The smaller and more traditional churches are often resistant to the cult. They want office holders who will respect the wishes of the membership, who rule democratically, maintaining things the way they’ve always been done. Insofar as the job of the leader is to instigate change for the good of the organization and the fulfillment of its mission, these churches desperately need leaders, but are usually impervious to them.

You’re probably scratching your head about now, wondering, “Well, is he for or against leaders? He writes of a cult of leadership – calling something a cult makes it sound like a bad thing. Then he goes on to say churches need leaders. How can he have it both ways?”

Good question.

The vast majority of United Methodist Churches (since it’s my own church, I speak of what I know best) have a number of church offices to fill. They have a Nominations Committee that meets every fall (preparing for Charge Conference) to fill slots for the coming year. It’s not uncommon to swap out people from what slot to another, from one committee to another, keeping a common face to the leadership of the church over the years.

One thing that goes unnoticed is that several years ago now the Book of Discipline was changed. What was formerly known as the Nominations Committee became the Lay Leadership Committee. While this newly named group is tasked with making nominations for offices, its main job is identifying, raising up, equipping, and deploying leaders throughout the church. This is a year around job, not just a “charge conference is coming, we better hurry” affair.

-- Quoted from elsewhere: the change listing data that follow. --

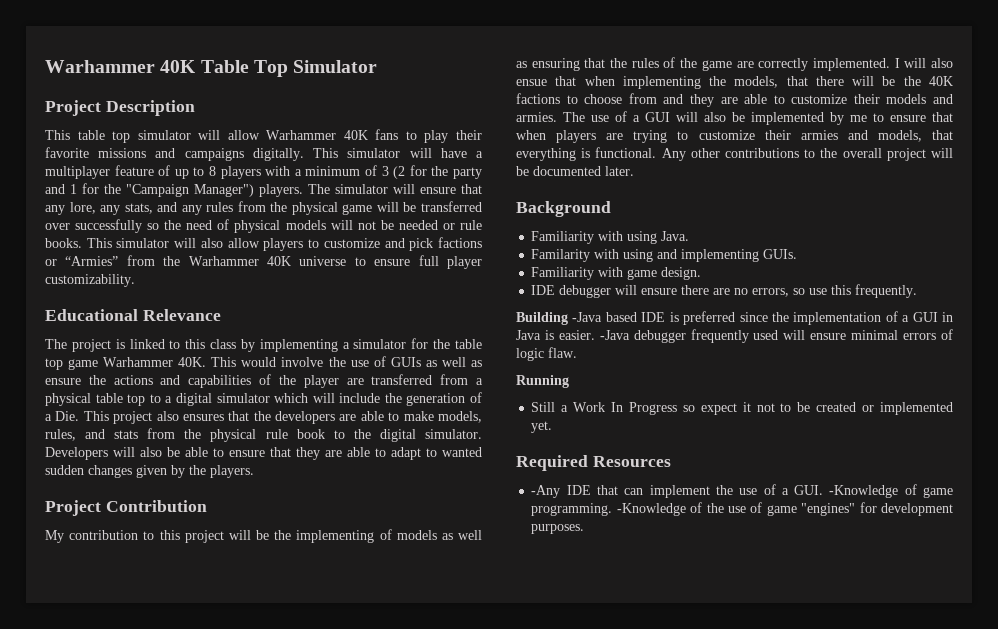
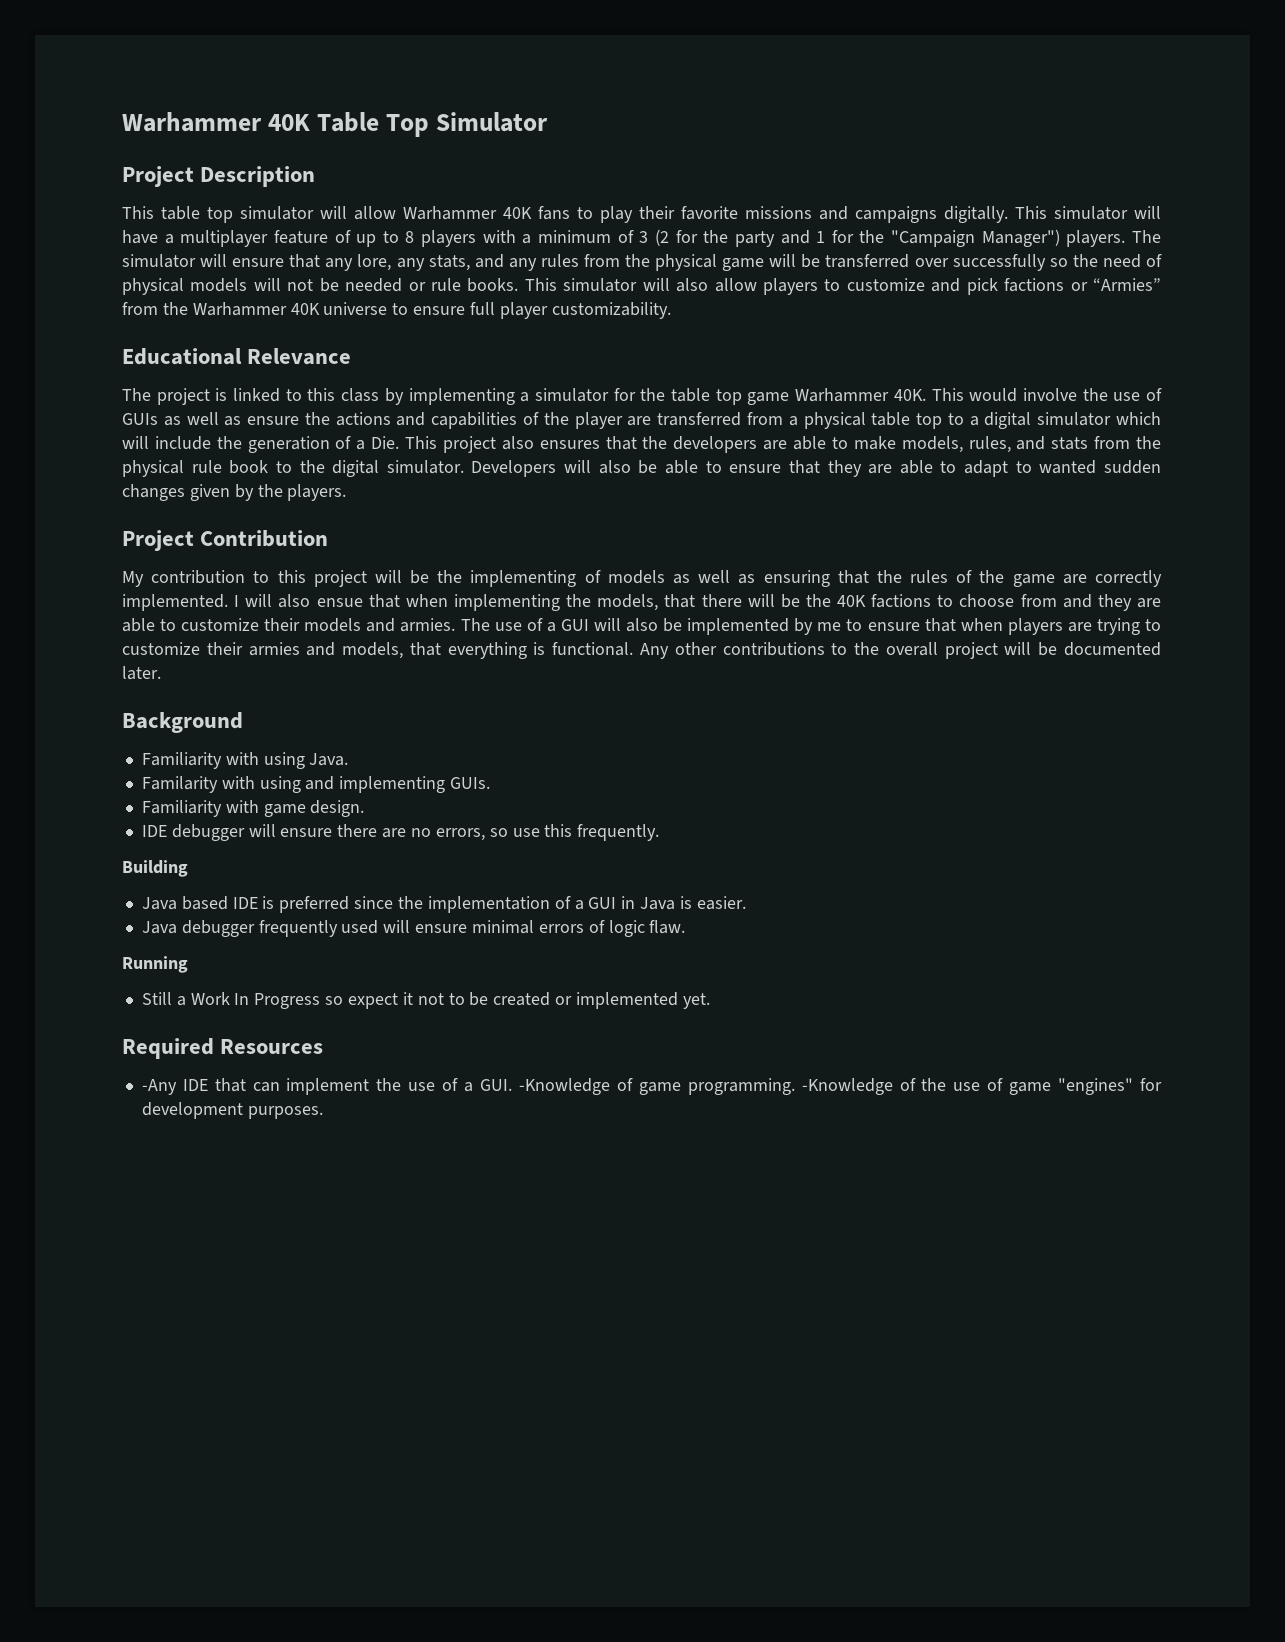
- Building -Java based IDE is preferred since the implementation of a GUI in Java is easier. -Java debugger frequently used will ensure minimal errors of logic flaw.
+ Building
+ Java based IDE is preferred since the implementation of a GUI in Java is easier.
+ Java debugger frequently used will ensure minimal errors of logic flaw.

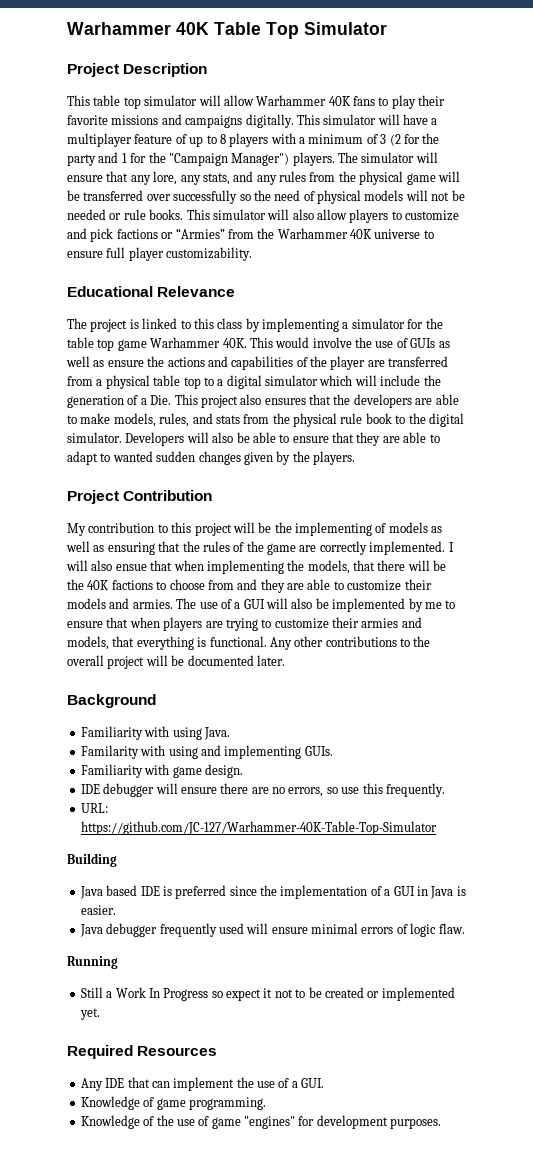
+ URL: https://github.com/JC-127/Warhammer-40K-Table-Top-Simulator
- -Any IDE that can implement the use of a GUI. -Knowledge of game programming. -Knowledge of the use of game "engines" for development purposes.
+ Any IDE that can implement the use of a GUI.
+ Knowledge of game programming.
+ Knowledge of the use of game "engines" for development purposes.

We also need to consider what kind of thing the church is. It’s easy to think in terms of businesses – one of the main places we get the substantive teaching for the cult of leadership. The church deals with money, mission statements, employees, etc., so it must be some kind of business (the tax code says it’s “non-profit”). Businesses often run factories, so we may think the church is a kind of factory – we make disciples.

Surely that much – that we make disciples – is correct. But are we a disciple making factory? Are we best off thinking of disciplemaking as akin to an industrial process? We put the inputs together: people, curricula, meeetings, etc., get the machine (church calendar/program) running, and out pops disciples.

If this is the way we think of things, we can see office holders (aka leaders) as cogs in the machine, parts of the industrial process. But what if making disciples is not an industrial process? What if scripture is accurate, and it’s better conceived as an organic process? What if our verb “make” deceives us into thinking in terms of a factory, when we’d be better off thinking of a garden?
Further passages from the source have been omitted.